What we think
The social care system is not fit for purpose and is failing the people who rely on it, with high levels of unmet need and providers struggling to deliver the quality of care that older and disabled people have a right to expect. These combine to place great pressures on families and carers. The Covid-19 epidemic has exacerbated many of these problems, including increasing levels of unmet need and further destabilising the already fragile care provider market.
Politicians must be honest with the public about the shortcomings of the current system and the costs of reform. Our research shows that people have very little understanding of how social care operates and even less understanding of how it is funded. When given more detailed information about how social care works, they overwhelmingly agree that reform is needed.
Short-term funding pressures must be addressed urgently to prevent further deterioration, while a simpler and fairer social care system should be phased in over time. This should be based on the principle of ‘risk pooling’ – money raised from the population as a whole should fund the cost of those people who need social care. More public funding should be provided to have a better functioning social care system that meets people’s needs more effectively, but the cost of care should still be shared by the state and the individual.
There are a number of options for reforming social care funding, all of which have advantages and disadvantages.

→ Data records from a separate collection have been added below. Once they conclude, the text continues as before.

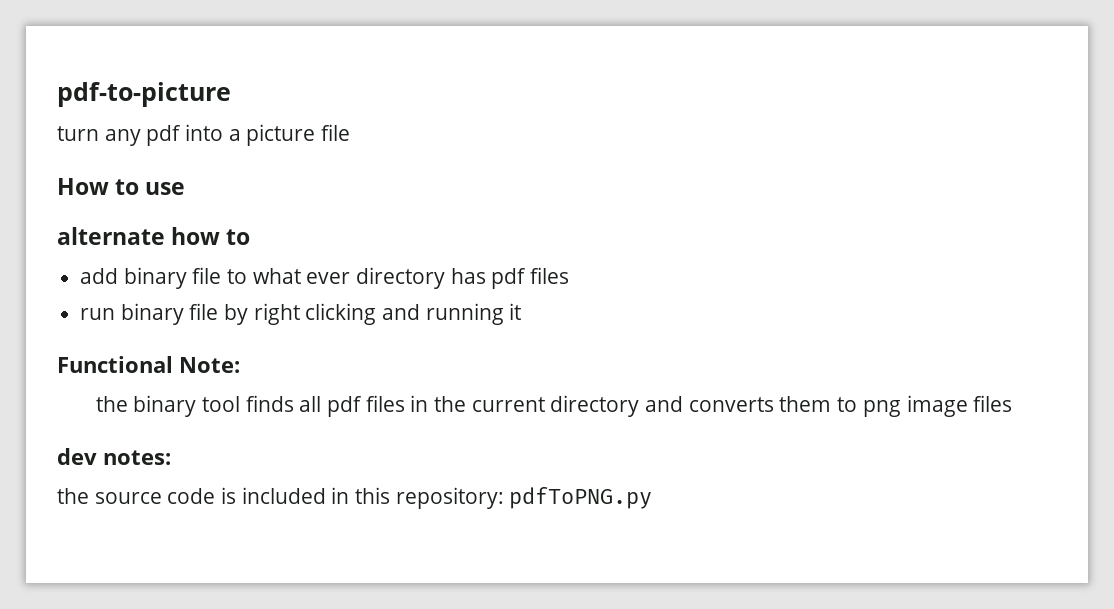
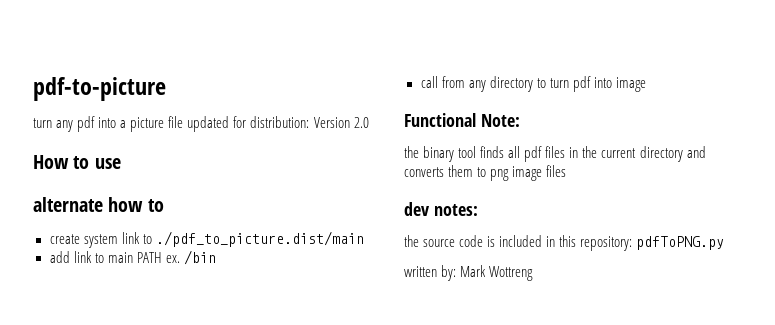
- turn any pdf into a picture file
+ turn any pdf into a picture file updated for distribution: Version 2.0
- add binary file to what ever directory has pdf files
- run binary file by right clicking and running it
+ create system link to ./pdf_to_picture.dist/main
+ add link to main PATH ex. /bin
+ call from any directory to turn pdf into image
+ written by: Mark Wottreng

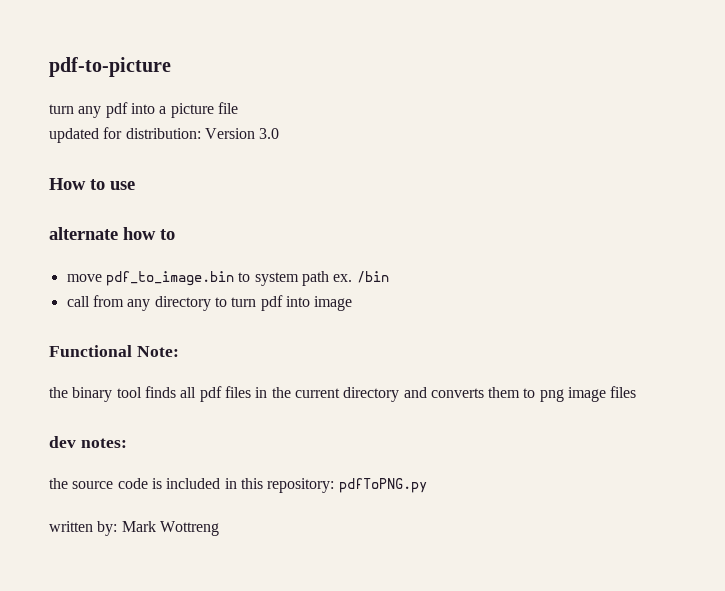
- turn any pdf into a picture file updated for distribution: Version 2.0
+ turn any pdf into a picture file
+ updated for distribution: Version 3.0
- create system link to ./pdf_to_picture.dist/main
- add link to main PATH ex.
+ move pdf_to_image.bin to system path ex.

A successful approach to reform that would deliver a system that better meets people’s care and support needs should involve:
- reform of the means test so that more people are eligible for free or subsidised social care
- a cap on the costs of care to protect people from the very high costs of care some people face
- an improved preventative care offer to support people with lower levels of need.
Reform to funding and eligibility must go hand in hand with wider system reform of social care that sees quality improved, better integration with the NHS, and a strategy for expanding and supporting the workforce.
Unlike most of the NHS, publicly funded adult social care is not free at the point of use. Instead access is restricted to those with the highest needs and lowest assets. Complicated rules to determine eligibility for publicly funded services create a complex system that is difficult to understand. Social care also differs from the NHS in that it is run by local authorities, who typically commission private sector companies or voluntary sector organisations to provide services.
The social care system has long been under-resourced as local authority budgets have failed to keep pace with the demographic pressures of rising numbers of older and disabled people with complex care needs. Between 2010/11 and 2014/15, significant reductions in local authority funding led to cuts to social care budgets. While budgets have risen again over the past few years, funding in 2018/19 remained below 2010/11 levels.
Underfunding has forced local authorities to restrict eligibility to those with the most substantial care needs only, while nationally means test thresholds have not been increased in line with inflation. As a result, while more older people are approaching councils for support, fewer are now receiving it, although there has been a small increase in the number of working-age adults getting long-term help who now account for nearly half of the total adult social care budget. The long-term impact of Covid-19 on care needs is not yet known, though the pandemic – at least initially – resulted in increased levels of unmet need.
Those who are not eligible for publicly funded services have no protection against the very high costs associated with long stays in residential care. In the absence of a viable private insurance market the Care Act was supposed to bring in a ’cap on the costs of care‘, but this section of the legislation was never implemented. As such around 1 in 10 people aged 65 or over face care costs of £100,000 or more.
Many councils also pay providers less than they need to deliver quality care, leading some to hand back contracts or go out of business, threatening the supply of publicly funded care to the people who need it. The Covid-19 pandemic has increased the risk of provider failure, particularly among care homes. This also results in a system that relies on cross subsidy between care home residents paying for themselves and those who are funded by their local authority. This cross subsidy can be significant: on average, a self-funder’s place costs around 40 per cent more than one paid for by the local authority.
Together, these issues mean that many older and disabled people who need help with basic tasks such as washing, eating and getting dressed are forced to rely on family, pay for care themselves – or are unable to access care at all. Although the primary impact is on service users and their families, this has knock-on effects on the NHS and other services.
In the past 20 years there have been numerous failed attempts to find a way forward, including 12 White Papers, Green Papers and other consultations about social care in England as well as 5 independent reviews and commissions. Successive governments have put off fundamental reform of the system, opting instead for short-term measures. The current government has promised to bring forward plans for reform but has not yet done so.
By comparison, some other countries have managed to successfully implement funding reform. For example, Japan and Germany have introduced compulsory insurance for social care to complement their systems of health insurance.